Required action: The records that follow are to be transcribed in full, without their images.

(Content revision data)
::::::::::
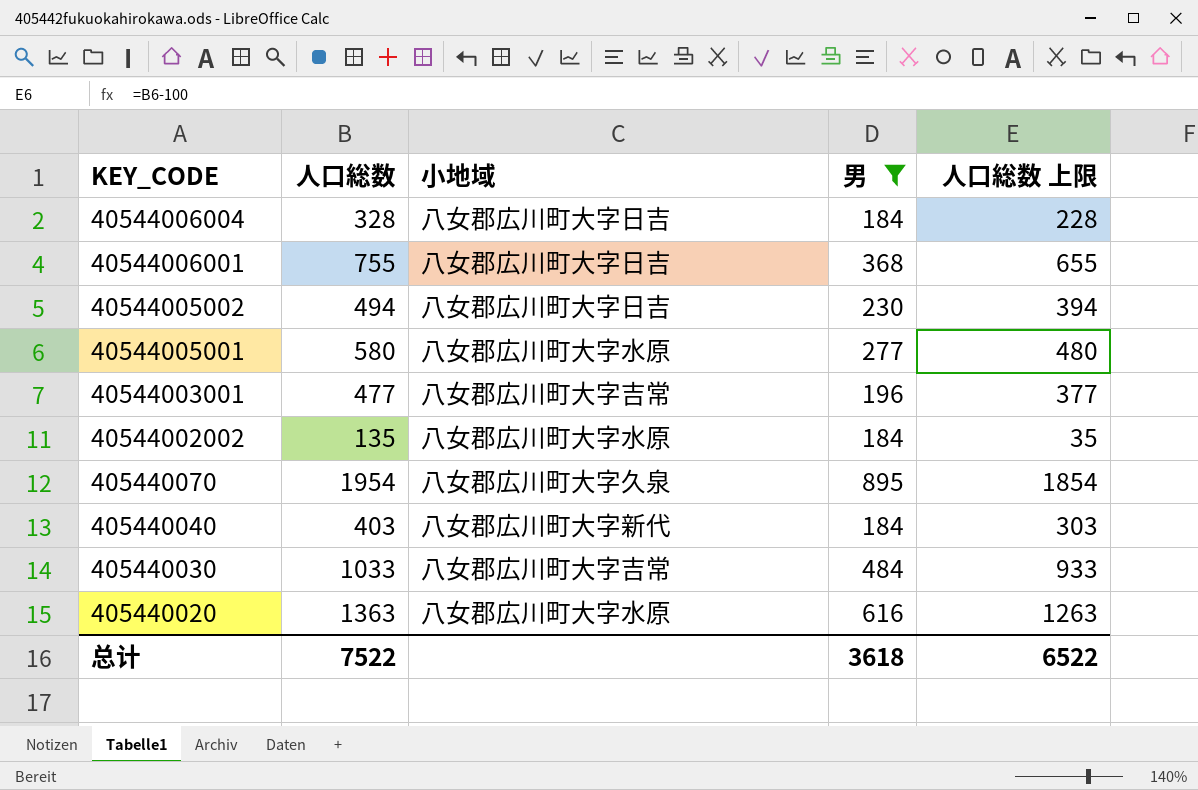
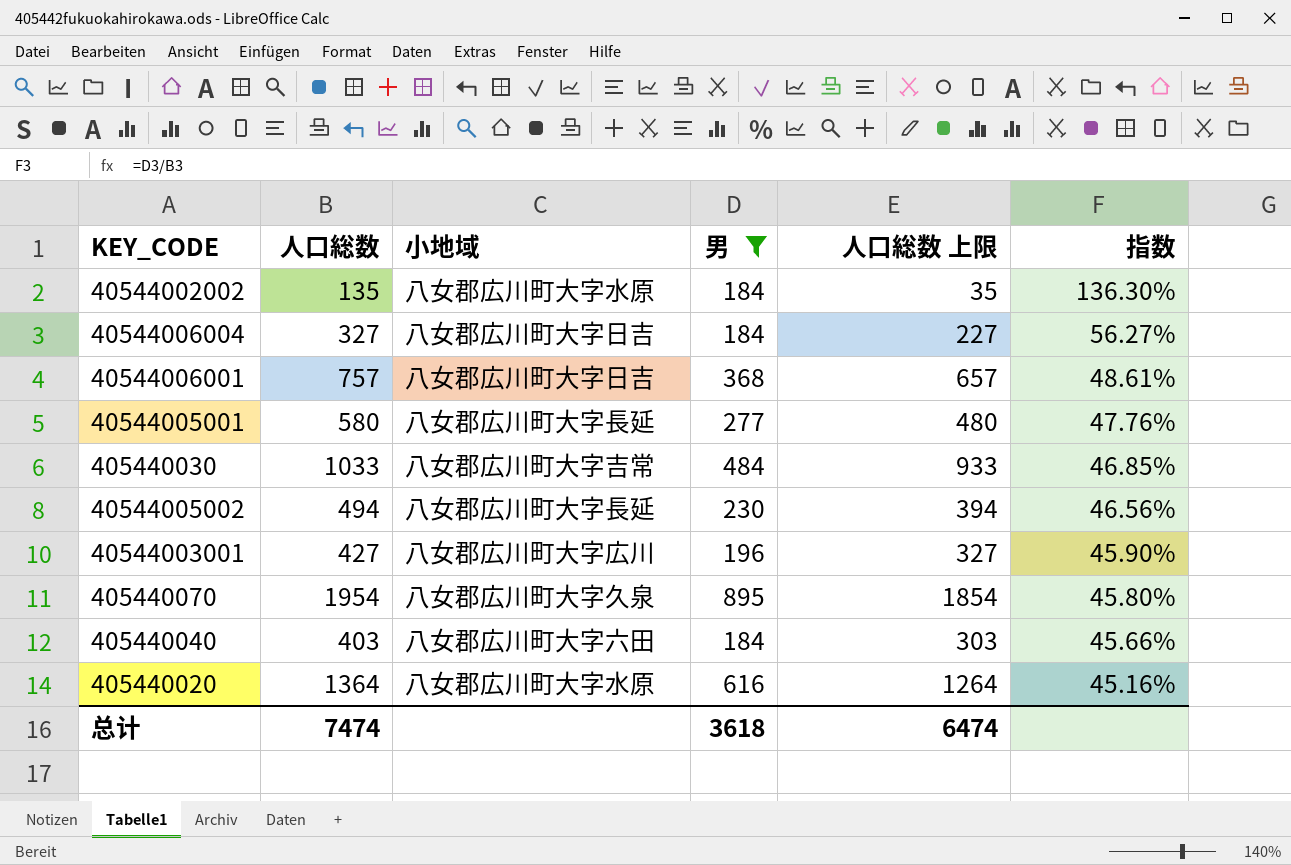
row order: KEY_CODE descending -> 指数 descending
column 指数 | formula: none -> [男] / [人口総数]
40544006004 | 人口総数: 328 -> 327
40544006004 | 人口総数 上限: 228 -> 227
40544006001 | 人口総数: 755 -> 757
40544006001 | 人口総数 上限: 655 -> 657
40544005001 | 小地域: 八女郡広川町大字水原 -> 八女郡広川町大字長延
40544005002 | 小地域: 八女郡広川町大字日吉 -> 八女郡広川町大字長延
40544003001 | 人口総数: 477 -> 427
40544003001 | 小地域: 八女郡広川町大字吉常 -> 八女郡広川町大字広川
40544003001 | 人口総数 上限: 377 -> 327
405440040 | 小地域: 八女郡広川町大字新代 -> 八女郡広川町大字六田
405440020 | 人口総数: 1363 -> 1364
405440020 | 人口総数 上限: 1263 -> 1264
总计 | 人口総数: 7522 -> 7474
总计 | 人口総数 上限: 6522 -> 6474

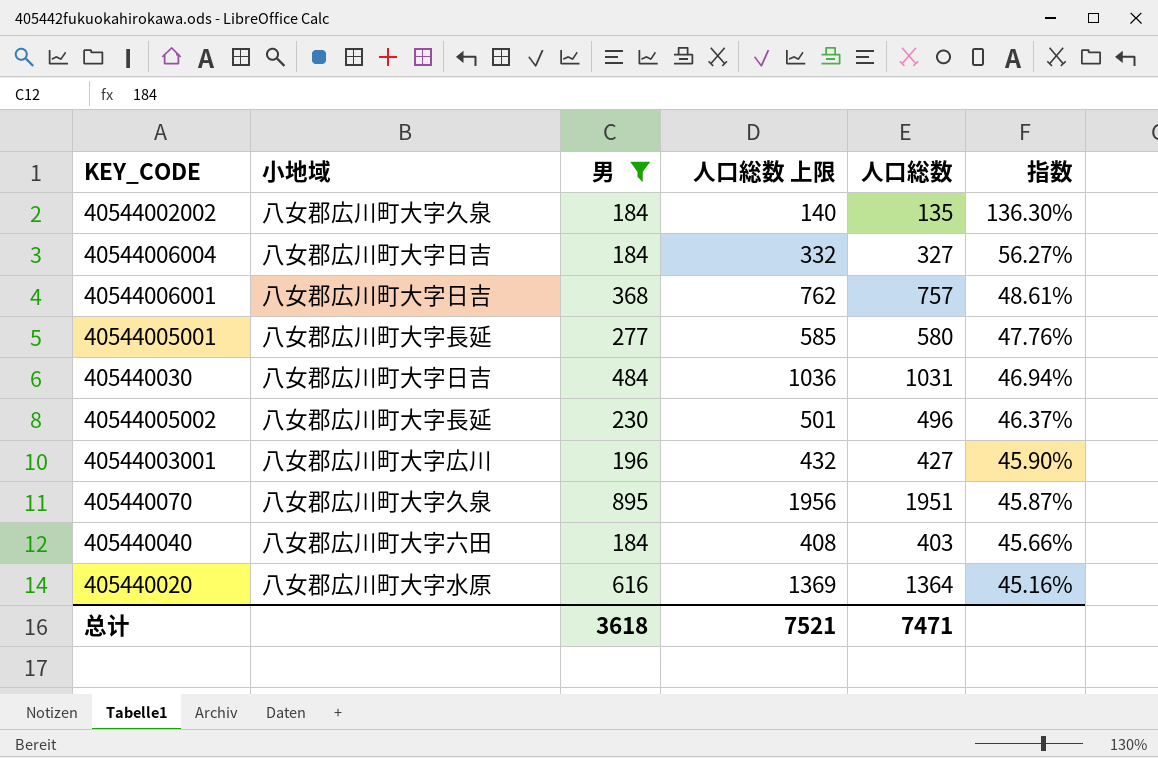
column 人口総数 上限 | formula: [人口総数] - 100 -> [人口総数] + 5
column 人口総数 | position: 2 -> 5
40544002002 | 小地域: 八女郡広川町大字水原 -> 八女郡広川町大字久泉
405440030 | 小地域: 八女郡広川町大字吉常 -> 八女郡広川町大字日吉
405440030 | 人口総数: 1033 -> 1031
405440030 | 指数: 46.85% -> 46.94%
40544005002 | 人口総数: 494 -> 496
40544005002 | 指数: 46.56% -> 46.37%
405440070 | 人口総数: 1954 -> 1951
405440070 | 指数: 45.80% -> 45.87%
总计 | 人口総数 上限: 6474 -> 7521
总计 | 人口総数: 7474 -> 7471

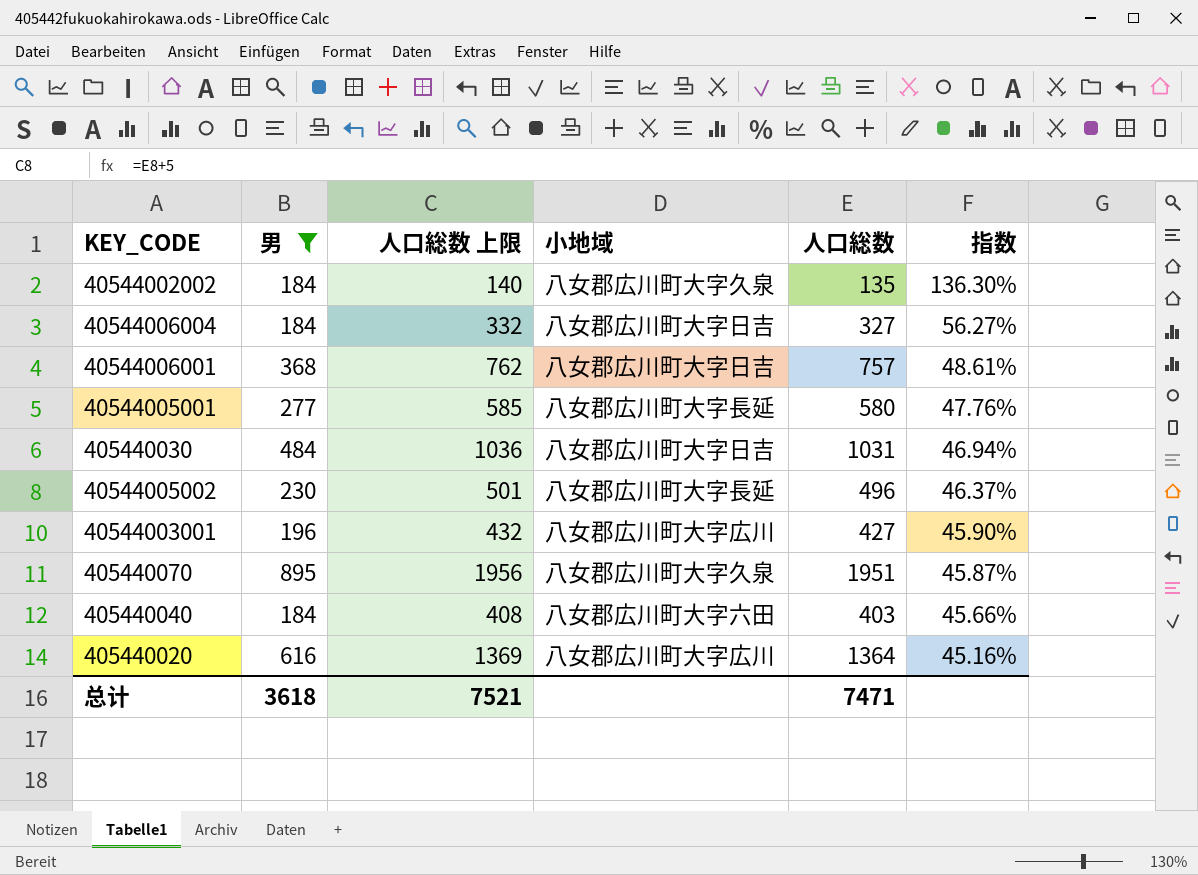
column 小地域 | position: 2 -> 4
405440020 | 小地域: 八女郡広川町大字水原 -> 八女郡広川町大字広川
::::::::::
Task solution:
row order: KEY_CODE descending -> 指数 descending
column 指数 | formula: none -> [男] / [人口総数]
40544006004 | 人口総数: 328 -> 327
40544006004 | 人口総数 上限: 228 -> 227
40544006001 | 人口総数: 755 -> 757
40544006001 | 人口総数 上限: 655 -> 657
40544005001 | 小地域: 八女郡広川町大字水原 -> 八女郡広川町大字長延
40544005002 | 小地域: 八女郡広川町大字日吉 -> 八女郡広川町大字長延
40544003001 | 人口総数: 477 -> 427
40544003001 | 小地域: 八女郡広川町大字吉常 -> 八女郡広川町大字広川
40544003001 | 人口総数 上限: 377 -> 327
405440040 | 小地域: 八女郡広川町大字新代 -> 八女郡広川町大字六田
405440020 | 人口総数: 1363 -> 1364
405440020 | 人口総数 上限: 1263 -> 1264
总计 | 人口総数: 7522 -> 7474
总计 | 人口総数 上限: 6522 -> 6474

column 人口総数 上限 | formula: [人口総数] - 100 -> [人口総数] + 5
column 人口総数 | position: 2 -> 5
40544002002 | 小地域: 八女郡広川町大字水原 -> 八女郡広川町大字久泉
405440030 | 小地域: 八女郡広川町大字吉常 -> 八女郡広川町大字日吉
405440030 | 人口総数: 1033 -> 1031
405440030 | 指数: 46.85% -> 46.94%
40544005002 | 人口総数: 494 -> 496
40544005002 | 指数: 46.56% -> 46.37%
405440070 | 人口総数: 1954 -> 1951
405440070 | 指数: 45.80% -> 45.87%
总计 | 人口総数 上限: 6474 -> 7521
总计 | 人口総数: 7474 -> 7471

column 小地域 | position: 2 -> 4
405440020 | 小地域: 八女郡広川町大字水原 -> 八女郡広川町大字広川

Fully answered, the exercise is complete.